We love a monkey movie, don’t we folks? David Lynch seems to, as one of his most recent shorts, 2017s What Did Jack Do? stars a monkey (Jack Cruz). In the works for several years, Lynch, in an odd-ball sentence typical to his style, said in 2014 “I’m building a chair. I love to build things and this is for a monkey film. I’m working with a monkey named Jack and that’ll come out sometime. It is not a chimpanzee, the monkey came up from South America.” Taking place in the classic Lyncian location of a diner, What Did Jack Do? details a police detective (played by Lynch) questioning a distraught, suit wearing monkey about a recent murder. Through a tense and withholding interrogation, as well as a musical number, revelations of Jack the primate’s terrible crimes come to light. With Lynch hallmarks like black and white cinematography, casting himself, elements of crime procedural, and surrealistic details (because however much we wish monkeys could talk to us, they still, currently, cannot), What Did Jack Do? signifies that Lynch, at the spry age of 75, is as creative and unique an artist as ever.
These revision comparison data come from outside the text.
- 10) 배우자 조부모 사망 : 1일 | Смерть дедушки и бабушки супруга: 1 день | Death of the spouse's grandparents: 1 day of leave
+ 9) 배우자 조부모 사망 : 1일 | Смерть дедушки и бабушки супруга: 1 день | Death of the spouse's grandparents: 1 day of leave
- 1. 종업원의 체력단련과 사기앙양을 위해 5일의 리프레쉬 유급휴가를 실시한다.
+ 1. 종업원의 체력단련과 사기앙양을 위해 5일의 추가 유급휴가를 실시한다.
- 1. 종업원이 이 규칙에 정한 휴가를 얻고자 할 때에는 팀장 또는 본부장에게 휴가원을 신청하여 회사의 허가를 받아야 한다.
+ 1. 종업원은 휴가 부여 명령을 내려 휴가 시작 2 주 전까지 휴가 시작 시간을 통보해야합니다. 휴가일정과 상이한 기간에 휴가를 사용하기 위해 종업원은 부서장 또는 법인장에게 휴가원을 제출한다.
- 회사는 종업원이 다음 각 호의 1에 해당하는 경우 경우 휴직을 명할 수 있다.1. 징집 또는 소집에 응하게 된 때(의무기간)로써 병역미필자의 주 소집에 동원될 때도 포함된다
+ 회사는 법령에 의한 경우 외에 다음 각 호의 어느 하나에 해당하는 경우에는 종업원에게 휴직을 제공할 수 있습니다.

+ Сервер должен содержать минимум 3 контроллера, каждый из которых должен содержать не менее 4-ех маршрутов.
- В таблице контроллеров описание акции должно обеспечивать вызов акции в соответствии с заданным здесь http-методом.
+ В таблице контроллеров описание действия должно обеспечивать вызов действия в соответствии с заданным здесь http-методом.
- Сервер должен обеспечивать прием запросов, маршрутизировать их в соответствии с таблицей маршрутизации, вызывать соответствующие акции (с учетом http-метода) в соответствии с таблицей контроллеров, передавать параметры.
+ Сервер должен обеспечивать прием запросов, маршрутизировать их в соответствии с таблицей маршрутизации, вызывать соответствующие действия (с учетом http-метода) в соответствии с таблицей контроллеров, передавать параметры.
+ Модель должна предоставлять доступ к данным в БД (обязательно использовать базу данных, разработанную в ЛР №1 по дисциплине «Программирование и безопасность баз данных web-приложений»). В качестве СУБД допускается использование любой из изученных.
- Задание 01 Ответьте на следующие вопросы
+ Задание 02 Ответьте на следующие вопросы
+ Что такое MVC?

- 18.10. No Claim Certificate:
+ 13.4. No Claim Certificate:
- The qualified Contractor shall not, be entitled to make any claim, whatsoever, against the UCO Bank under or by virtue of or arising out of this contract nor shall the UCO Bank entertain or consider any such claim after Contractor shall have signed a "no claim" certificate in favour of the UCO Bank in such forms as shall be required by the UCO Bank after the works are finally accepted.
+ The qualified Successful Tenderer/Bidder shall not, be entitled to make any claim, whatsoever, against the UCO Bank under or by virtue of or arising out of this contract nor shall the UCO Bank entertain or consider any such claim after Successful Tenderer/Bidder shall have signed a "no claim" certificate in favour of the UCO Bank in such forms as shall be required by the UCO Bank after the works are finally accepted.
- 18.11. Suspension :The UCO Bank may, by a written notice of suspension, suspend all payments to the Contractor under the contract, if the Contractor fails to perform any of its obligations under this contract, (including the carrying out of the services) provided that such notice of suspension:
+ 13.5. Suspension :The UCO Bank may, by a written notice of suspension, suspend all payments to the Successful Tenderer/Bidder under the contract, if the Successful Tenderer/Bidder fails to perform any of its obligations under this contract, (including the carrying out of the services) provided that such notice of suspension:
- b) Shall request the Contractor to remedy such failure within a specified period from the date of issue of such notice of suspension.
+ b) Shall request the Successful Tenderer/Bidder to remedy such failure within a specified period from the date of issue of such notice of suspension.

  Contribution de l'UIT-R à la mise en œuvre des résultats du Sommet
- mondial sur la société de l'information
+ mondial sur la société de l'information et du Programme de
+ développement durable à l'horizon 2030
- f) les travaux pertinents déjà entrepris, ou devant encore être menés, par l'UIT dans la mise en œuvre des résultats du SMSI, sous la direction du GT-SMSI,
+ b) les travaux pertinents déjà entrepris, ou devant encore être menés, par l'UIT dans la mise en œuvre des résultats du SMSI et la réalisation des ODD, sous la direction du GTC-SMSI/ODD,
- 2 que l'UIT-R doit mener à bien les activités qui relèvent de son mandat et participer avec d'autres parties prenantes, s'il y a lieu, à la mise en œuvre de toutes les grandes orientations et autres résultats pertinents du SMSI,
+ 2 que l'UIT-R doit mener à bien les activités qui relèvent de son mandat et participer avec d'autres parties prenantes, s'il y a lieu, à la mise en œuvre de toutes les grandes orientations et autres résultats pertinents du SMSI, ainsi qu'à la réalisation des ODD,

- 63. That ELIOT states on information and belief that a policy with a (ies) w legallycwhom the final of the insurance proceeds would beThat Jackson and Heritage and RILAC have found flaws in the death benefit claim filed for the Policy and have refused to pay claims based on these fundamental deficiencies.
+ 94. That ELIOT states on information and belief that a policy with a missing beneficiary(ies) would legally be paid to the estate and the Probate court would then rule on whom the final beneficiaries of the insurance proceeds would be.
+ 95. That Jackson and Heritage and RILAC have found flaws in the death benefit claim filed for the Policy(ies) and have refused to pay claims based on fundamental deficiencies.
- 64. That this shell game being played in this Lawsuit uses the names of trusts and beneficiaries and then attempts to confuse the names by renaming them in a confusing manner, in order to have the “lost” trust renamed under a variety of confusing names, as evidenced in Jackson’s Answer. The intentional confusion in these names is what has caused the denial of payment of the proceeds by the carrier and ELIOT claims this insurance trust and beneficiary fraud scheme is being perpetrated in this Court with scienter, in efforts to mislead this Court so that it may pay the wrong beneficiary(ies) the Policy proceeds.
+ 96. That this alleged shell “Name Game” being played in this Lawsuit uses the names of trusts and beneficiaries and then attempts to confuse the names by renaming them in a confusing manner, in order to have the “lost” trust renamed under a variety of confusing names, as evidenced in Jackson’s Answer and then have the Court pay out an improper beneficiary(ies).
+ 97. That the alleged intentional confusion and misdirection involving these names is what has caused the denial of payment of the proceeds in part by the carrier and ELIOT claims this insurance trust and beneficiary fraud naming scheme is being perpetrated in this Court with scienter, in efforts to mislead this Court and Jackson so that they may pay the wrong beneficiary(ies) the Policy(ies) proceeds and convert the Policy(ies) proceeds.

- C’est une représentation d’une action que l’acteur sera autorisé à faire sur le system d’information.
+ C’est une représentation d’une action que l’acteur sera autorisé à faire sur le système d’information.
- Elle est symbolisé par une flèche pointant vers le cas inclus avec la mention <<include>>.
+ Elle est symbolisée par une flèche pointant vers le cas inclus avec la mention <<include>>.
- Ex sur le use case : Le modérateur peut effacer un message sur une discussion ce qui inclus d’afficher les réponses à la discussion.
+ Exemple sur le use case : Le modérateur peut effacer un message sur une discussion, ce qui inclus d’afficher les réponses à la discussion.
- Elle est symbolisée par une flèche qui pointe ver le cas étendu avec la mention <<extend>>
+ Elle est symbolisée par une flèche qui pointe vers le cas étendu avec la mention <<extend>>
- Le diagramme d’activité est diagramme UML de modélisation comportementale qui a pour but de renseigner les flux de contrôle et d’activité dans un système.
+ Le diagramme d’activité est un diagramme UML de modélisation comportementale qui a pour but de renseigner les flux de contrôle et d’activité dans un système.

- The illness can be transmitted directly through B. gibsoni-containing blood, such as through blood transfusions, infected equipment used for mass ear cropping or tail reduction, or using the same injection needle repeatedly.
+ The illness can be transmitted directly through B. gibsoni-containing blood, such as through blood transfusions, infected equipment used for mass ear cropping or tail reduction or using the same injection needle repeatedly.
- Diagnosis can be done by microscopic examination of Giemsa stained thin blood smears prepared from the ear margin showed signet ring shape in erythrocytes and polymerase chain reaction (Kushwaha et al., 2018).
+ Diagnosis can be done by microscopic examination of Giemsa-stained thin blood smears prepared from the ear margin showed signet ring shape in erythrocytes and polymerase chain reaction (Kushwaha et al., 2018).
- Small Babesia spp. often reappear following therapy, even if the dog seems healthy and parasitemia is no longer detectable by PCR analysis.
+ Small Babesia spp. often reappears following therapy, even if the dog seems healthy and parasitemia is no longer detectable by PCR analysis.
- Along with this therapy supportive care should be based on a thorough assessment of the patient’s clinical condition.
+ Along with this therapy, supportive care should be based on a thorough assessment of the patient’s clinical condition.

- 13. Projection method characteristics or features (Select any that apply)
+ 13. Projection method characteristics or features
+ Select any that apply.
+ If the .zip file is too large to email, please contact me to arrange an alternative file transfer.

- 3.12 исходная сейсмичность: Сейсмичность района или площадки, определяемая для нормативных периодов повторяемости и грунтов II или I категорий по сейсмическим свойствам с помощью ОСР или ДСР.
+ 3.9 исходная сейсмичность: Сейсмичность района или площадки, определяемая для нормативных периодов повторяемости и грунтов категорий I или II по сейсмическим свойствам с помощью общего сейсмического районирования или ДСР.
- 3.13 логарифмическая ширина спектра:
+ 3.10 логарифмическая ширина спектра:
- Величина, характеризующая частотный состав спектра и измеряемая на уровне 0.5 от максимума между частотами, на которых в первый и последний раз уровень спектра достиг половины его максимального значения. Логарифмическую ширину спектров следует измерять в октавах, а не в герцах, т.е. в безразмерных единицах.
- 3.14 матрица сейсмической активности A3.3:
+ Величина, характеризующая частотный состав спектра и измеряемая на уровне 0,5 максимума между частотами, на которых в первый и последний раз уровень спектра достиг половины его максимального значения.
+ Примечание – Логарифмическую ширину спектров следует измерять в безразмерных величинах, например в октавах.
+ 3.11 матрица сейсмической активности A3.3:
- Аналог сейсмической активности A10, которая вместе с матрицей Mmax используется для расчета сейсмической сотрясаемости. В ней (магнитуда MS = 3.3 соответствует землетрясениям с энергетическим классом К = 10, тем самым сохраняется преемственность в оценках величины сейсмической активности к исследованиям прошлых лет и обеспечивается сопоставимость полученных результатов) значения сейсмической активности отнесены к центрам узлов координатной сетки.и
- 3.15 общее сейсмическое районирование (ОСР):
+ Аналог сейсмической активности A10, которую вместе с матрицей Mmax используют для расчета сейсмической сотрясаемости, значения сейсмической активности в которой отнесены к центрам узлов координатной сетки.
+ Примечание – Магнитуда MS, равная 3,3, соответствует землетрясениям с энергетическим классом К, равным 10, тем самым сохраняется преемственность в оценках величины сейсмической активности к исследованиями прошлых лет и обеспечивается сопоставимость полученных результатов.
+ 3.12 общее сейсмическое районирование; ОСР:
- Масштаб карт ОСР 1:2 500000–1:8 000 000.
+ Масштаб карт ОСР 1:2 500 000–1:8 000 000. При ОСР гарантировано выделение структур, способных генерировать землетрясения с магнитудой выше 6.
What Did Jack Do? can be found on Netflix.

Bonus - David Lynch Cooks Quinoa

After watching all of those mind-bending, thought-provoking short films, I bet you’re pretty hungry, right? Well, thankfully, David Lynch has got you covered, with his short film David Lynch Cooks Quinoa. Is quinoa any good? Well, take it from Lynch himself: “quinoa is something that I like to have for dinner every chance I get.” Over the course of nearly 20 minutes, Lynch explains how he cooks quinoa, tells you facts about quinoa, drinks wine, smokes, and spins a yarn about riding the night train through Yugoslavia. David Lynch, I love you.

David Lynch Cooks Quinoa can be found on YouTube.